The World Wide Web (or web) has become an important medium for source of information. A significant portion of this digital knowledge relates to educational or learning content. For example, there's a large number of technical reports, e-books, white papers, monographs, research papers, journals, etc. available on the web, which a user can read online or download for later consumption. In addition, there are many publishers who upload electronic versions of their books and other learning material online as additional support material for their customers, such as students.
For a better understanding of the solution, embodiments will now be described, purely by way of example, with reference to the accompanying drawings, in which:
The World Wide Web hosts a large amount of content, which could be used by people to obtain information or gain knowledge. For example, there are e-books, research papers, journals, technical reports, etc. available on the web that can be read by users to increase their learning on a subject matter. Apart from the “free” resources online, there are proprietary sources of content as well. For example, there are databases containing scientific reports, technical journals, specialized subject matter book that are provided by publishers on payment of a fee. In summary, there's a large amount of educational content available online.

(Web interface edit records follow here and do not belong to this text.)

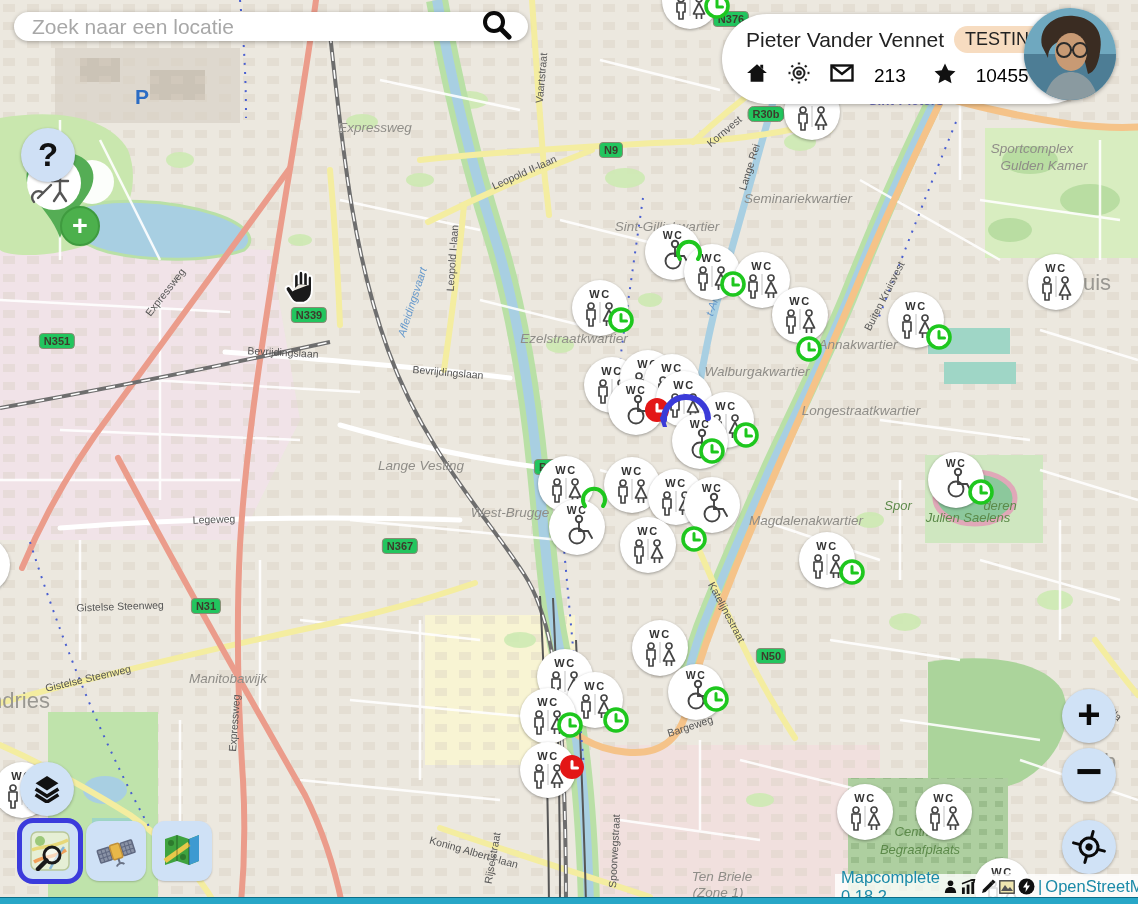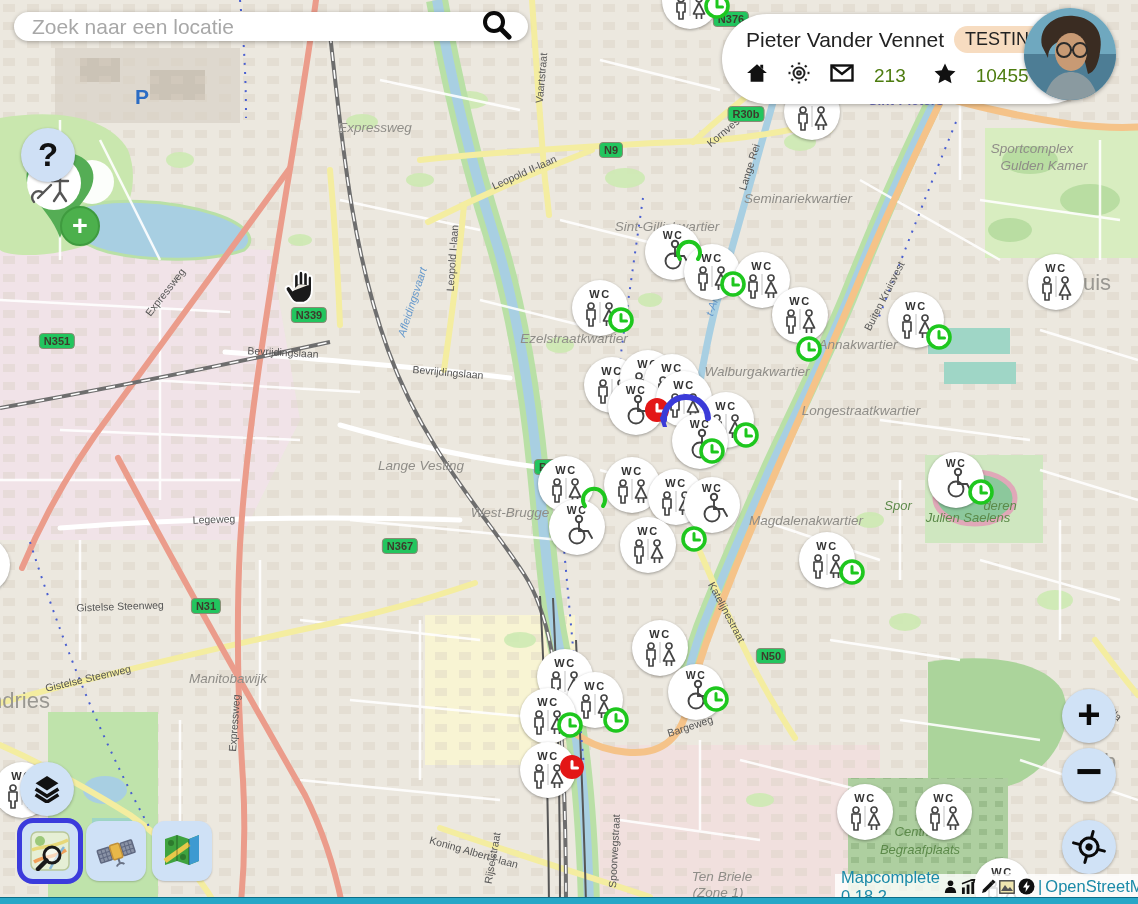--- a/index.html
+++ b/index.html
@@ -33,7 +33,7 @@
   .user-row1{display:flex;align-items:center;gap:10px;}
   .user-name{font-size:21px;color:#222;}
   .user-badge{background:#f7dcc0;border-radius:15px;padding:3px 11px;font-size:18px;color:#222;}
-  .user-row2{display:flex;align-items:center;gap:20px;margin-top:9px;font-size:19px;color:#4d7c0f;}
+  .user-row2{display:flex;align-items:center;gap:20px;margin-top:9px;font-size:19px;color:#000000;}
   .user-row2 .cnt{margin-right:8px;}
   .avatar{position:absolute;left:1024px;top:8px;width:92px;height:92px;border-radius:50%;overflow:hidden;
           box-shadow:0 1px 4px rgba(0,0,0,.35);}

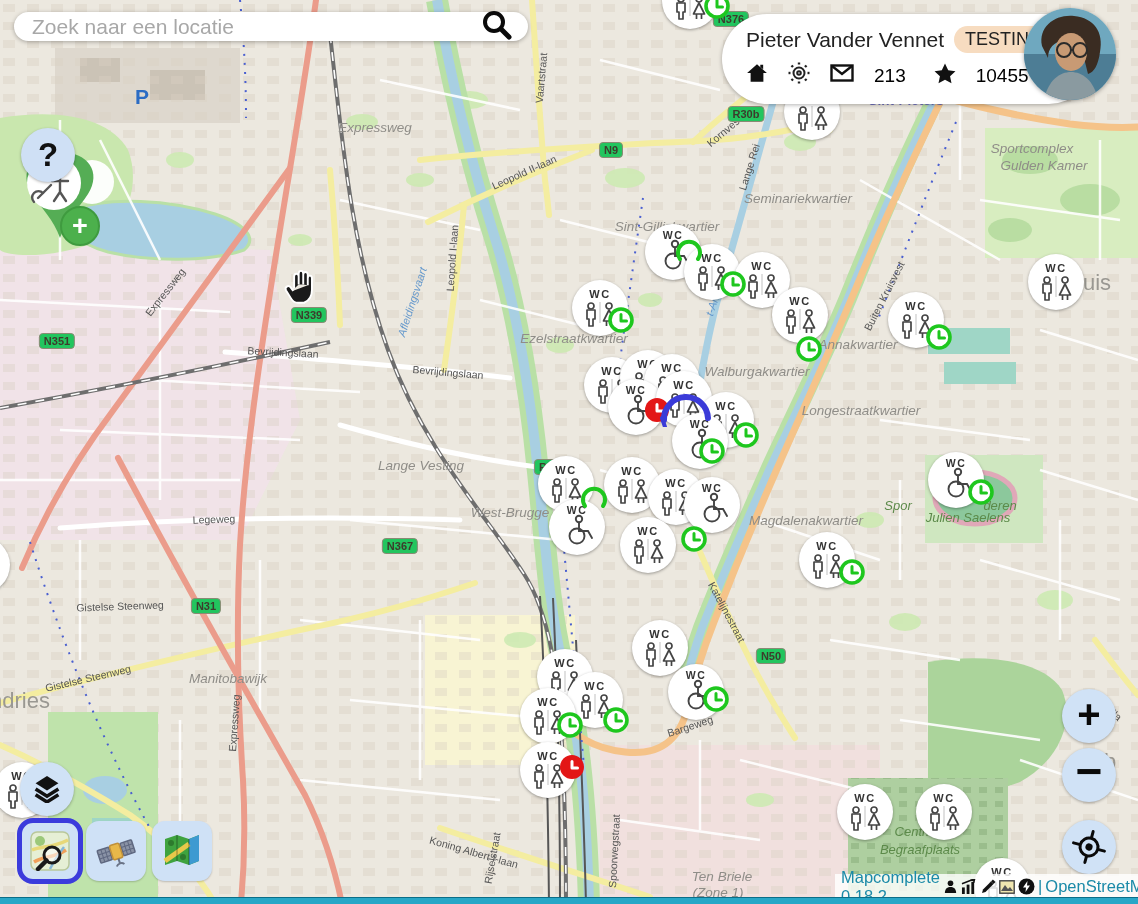--- a/index.html
+++ b/index.html
@@ -269,7 +269,7 @@
       <div class="lbl water" style="left: 412px; top: 302px; transform: translate(-50%, -50%) rotate(-72deg);">Afleidingsvaart</div>
       <div class="lbl water" style="left: 714px; top: 300px; transform: translate(-50%, -50%) rotate(-72deg);">t-Anna</div>
       <div class="shield" style="left: 731px; top: 19px;">N376</div>
-      <div class="shield" style="left: 746px; top: 114px;">R30b</div>
+      <div class="shield" style="left: 766px; top: 114px; border-radius: 6px;">R30b</div>
       <div class="shield" style="left: 611px; top: 150px;">N9</div>
       <div class="shield" style="left: 309px; top: 315px; text-align: right;">N339</div>
       <div class="shield" style="left: 57px; top: 341px;">N351</div>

One of the issues with consumption of learning material online is the lack of a proper mechanism for a user to test his/her learning. For example, let's consider a scenario where a user reads an online article on “Electromagnetic radiation”. After the user has read the article, he/she may want to test his/her understanding through a relevant question-and-answer (Q&A) session. Presently, there's no mechanism which allows a user to check his understanding unless the user performs an additional search for finding relevant question and answers on the subject matter, which is a laborious and impractical task. The above analogy is applicable to many other scenarios, for instance, after a user has read a Wikipedia page, an online book, an analyst's report, or any other published material for that matter. In all these cases, there's no convenient mechanism for a user to test his/her knowledge after a learning session.

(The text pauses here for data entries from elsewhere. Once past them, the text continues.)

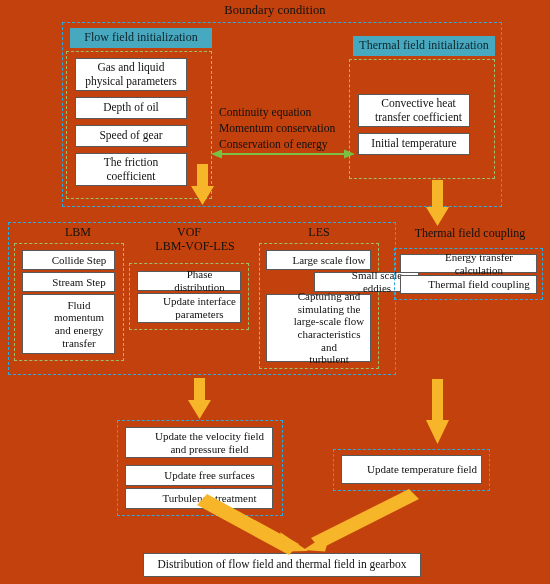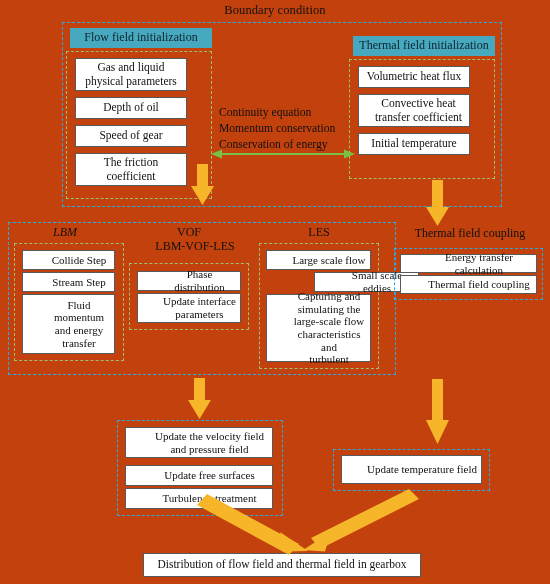--- a/index.html
+++ b/index.html
@@ -114,7 +114,6 @@
 
   <div class="abs green-dash" style="left:349px;top:59px;width:146px;height:120px;"></div>
 
-  <div class="abs nodebox" style="left:358px;top:66px;width:112px;height:22px;">Volumetric heat flux</div>
   <div class="abs nodebox" style="left:358px;top:94px;width:112px;height:33px;white-space:pre-line;padding-left:12px;">Convective heat
 transfer coefficient</div>
   <div class="abs nodebox" style="left:358px;top:133px;width:112px;height:22px;">Initial temperature</div>

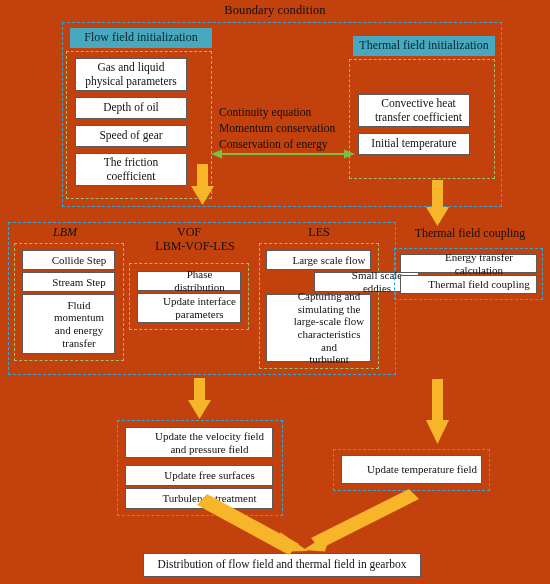--- a/index.html
+++ b/index.html
@@ -122,7 +122,7 @@
 
   <div class="abs blue-dash" style="left:8px;top:222px;width:388px;height:153px;"></div>
 
-  <div class="abs grouplabel" style="left:10px;top:226px;width:110px;font-style:italic;">LBM</div>
+  <div class="abs grouplabel" style="left:23px;top:226px;width:110px;">LBM</div>
   <div class="abs green-dash" style="left:14px;top:243px;width:110px;height:118px;"></div>
   <div class="abs nodebox small" style="left:22px;top:250px;width:93px;height:20px;">Collide Step</div>
   <div class="abs nodebox small" style="left:22px;top:272px;width:93px;height:20px;text-align:right;">Stream Step</div>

Embodiments of the present solution provide methods and systems for mining questions related to an electronic text document. Examples of the present solution enable a user to test his understanding after a learning session, for example after reading an article, book, scientific paper etc., by sourcing questions from a question-and-answer (Q&A) repository.
At block 102, a keyphrase (or key topic) is/are extracted from an input electronic text document. An input text document could be an article, a book, technical reports, e-books, white papers, monographs, research papers, journals, and the like. An input text document could even be a segment from any of the aforesaid document. For example, it could be a chapter from a text book. Also, an input electronic text document may include other media such as an image, an audio, a video, etc.
Keyphrase extraction is used to extract most frequent words which are significant with respect to the applications. In keyphrase extraction a small collection of important words are extracted from a given (possibly large) piece of text. There exist several approaches and tools for automatic keyphrase extraction, which typically rely on extracting high-frequency terms (n-grams) and scoring them using TF-IDF weights. Another popular approach is to use a part-of-speech tagger to identify the leading noun phrases. Some of the known keyphrase extraction tools include KEA, Stanford topic modelling tool, wikiFier, etc.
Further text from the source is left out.